Meine Haltung dazu hat sich nicht geändert: dass ich an #Karfreitag selbst (eigentlich) nicht tanze, ist das eine; zu akzeptieren, wenn die Staatsmacht Menschen das Tanzen verbietet, … das ist etwas ganz anders.

Freiheit der (und von!) Religion, ist immer die der anderen.

@AwetTesfaiesus Tja, ich als Christin bin anderer Ansicht:
Einmal ein Tag voller Ruhe - das schadet niemandem. Im Gegenteil.

Unsere Welt ist eh viel zu viel, zu laut, zu hektisch.

Dass immer und überall alles geht, tut uns nicht gut.
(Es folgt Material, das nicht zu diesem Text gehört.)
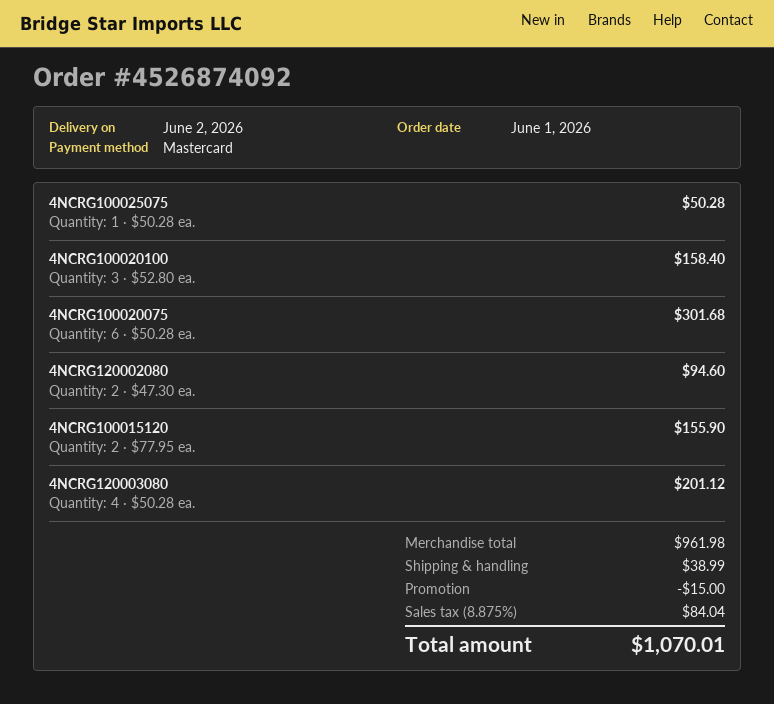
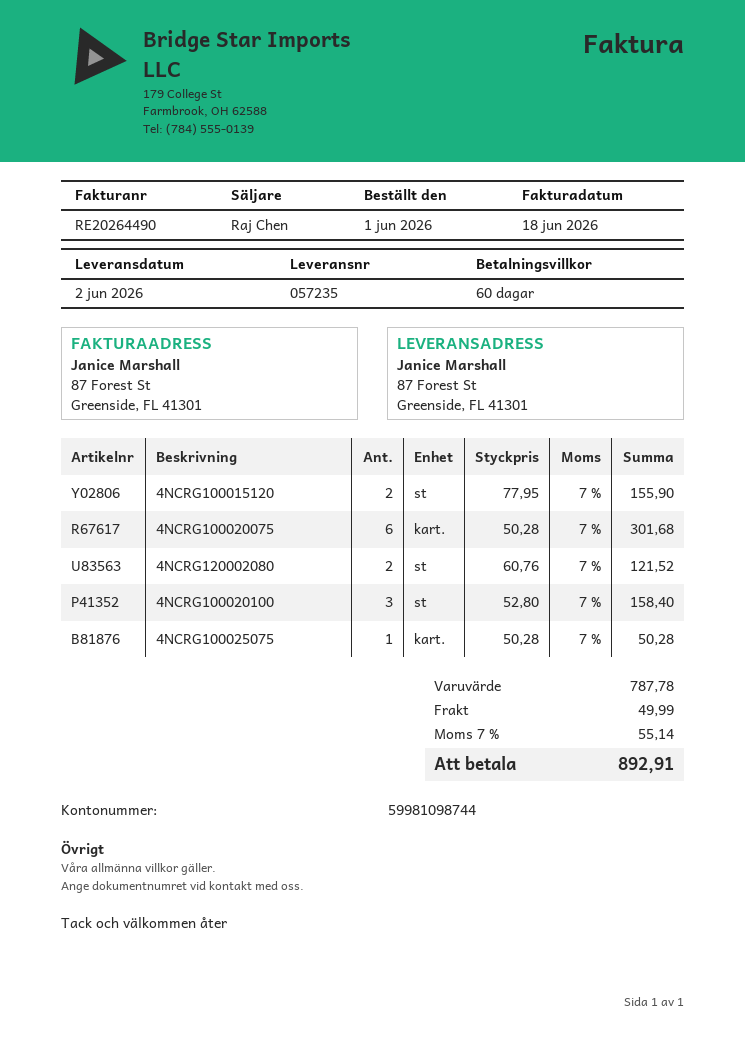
4NCRG120002080: 2 x 47.30 = 94.60 -> 2 x 60.76 = 121.52
4NCRG120003080: 4 x 50.28 = 201.12 -> none
subtotal: 961.98 -> 787.78
discount: 15.00 -> none
shipping: 38.99 -> 49.99
tax: 8.875% = 84.04 -> 7% = 55.14
total: 1070.01 -> 892.91

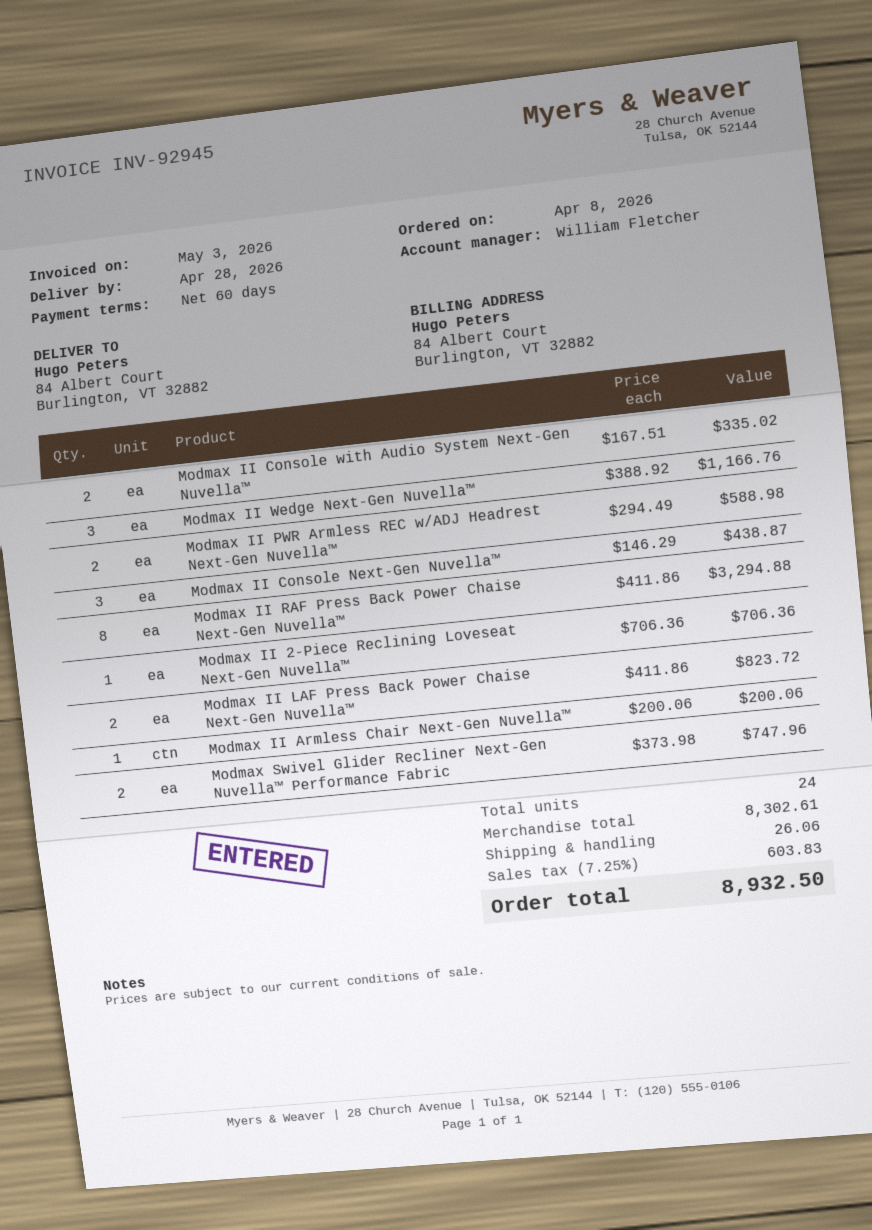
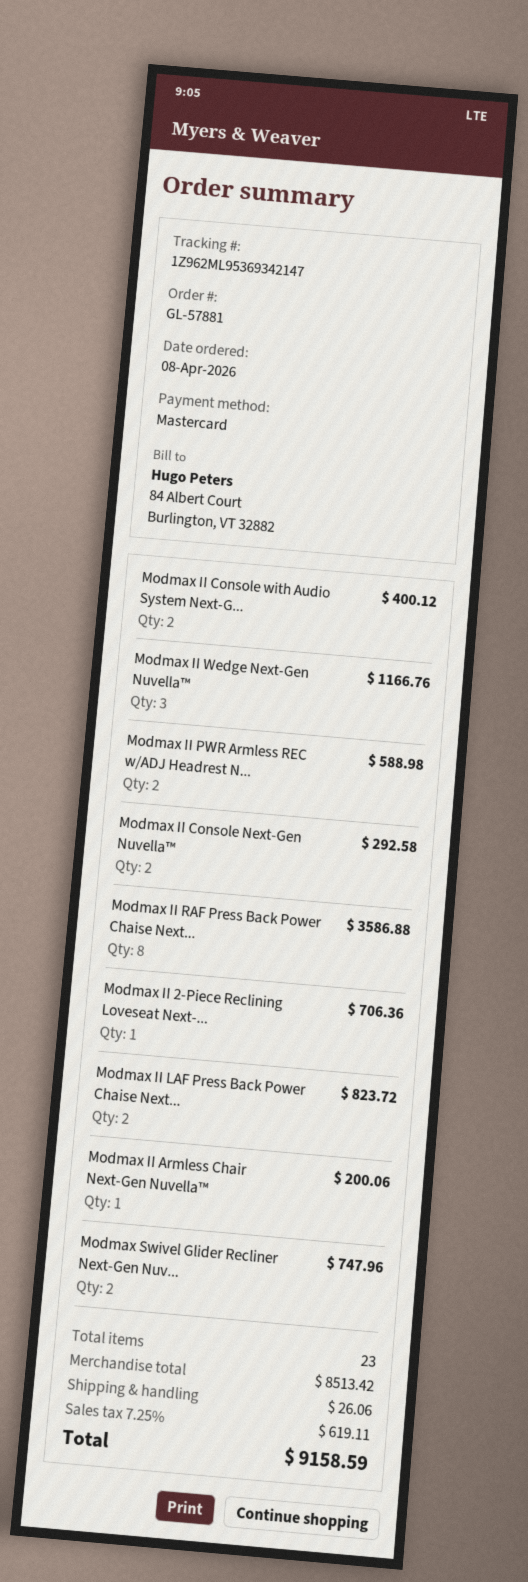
Modmax II Console with Audio System Next-Gen Nuvella™: 2 for 335.02 -> 2 for 400.12
Modmax II Console Next-Gen Nuvella™: 3 for 438.87 -> 2 for 292.58
Modmax II RAF Press Back Power Chaise Next-Gen Nuvella™: 8 for 3294.88 -> 8 for 3586.88
total quantity: 24 -> 23
subtotal: 8302.61 -> 8513.42
tax: 7.25% = 603.83 -> 7.25% = 619.11
total: 8932.50 -> 9158.59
Daher gab es schon im jüdischen Leben den Sabbat. Er ist für den Menschen da.

Und wenn Menschen immer und überall alles zur Verfügung haben: Wo ist das Besondere?
Wo ist die Ruhe?
Wo ein Rhythmus?

@andabahn

Recht auf einen ruhigen Ruhetag? Da bin ich total dabei.

Aber Zwangsweise?

Warum nicht dann jeden Samstag (wie es in der Bibel steht) oder Freitag?
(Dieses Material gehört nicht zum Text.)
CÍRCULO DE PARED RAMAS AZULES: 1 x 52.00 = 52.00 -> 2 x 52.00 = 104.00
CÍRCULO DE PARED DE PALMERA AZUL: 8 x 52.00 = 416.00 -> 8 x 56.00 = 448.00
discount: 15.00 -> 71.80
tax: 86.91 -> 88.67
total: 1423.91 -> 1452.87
Warum an einem Tag, den sogar nur ~70% der Christen (nämlich in der Westkirche für "Karfreitag" halten)?

@AwetTesfaiesus Der wöchentliche Ruhetag hat sich bei uns Christen halt am Sonntag entwickelt durch das Gedenken an die Auferstehung. Mit den 7 Tages-Rhythmus stehen wir in der Tradition.

Ich kann nicht nachvollziehen, warum man mit dem Karfreitagstanzverbot dermaßen ein Problem hat. Der eine Tag und es ist dermaßen ein Problem?

Mich erinnern häufig Reaktionen an die Diskussionen um das Tempolimit.
(Ich will aber, keine Verbote, meine Freiheit!)

@andabahn @AwetTesfaiesus Ich weiß nicht, ob die Todesopfer und die Emissionen des Tanzens mit denen des Rasens ganz vergleichbar sind.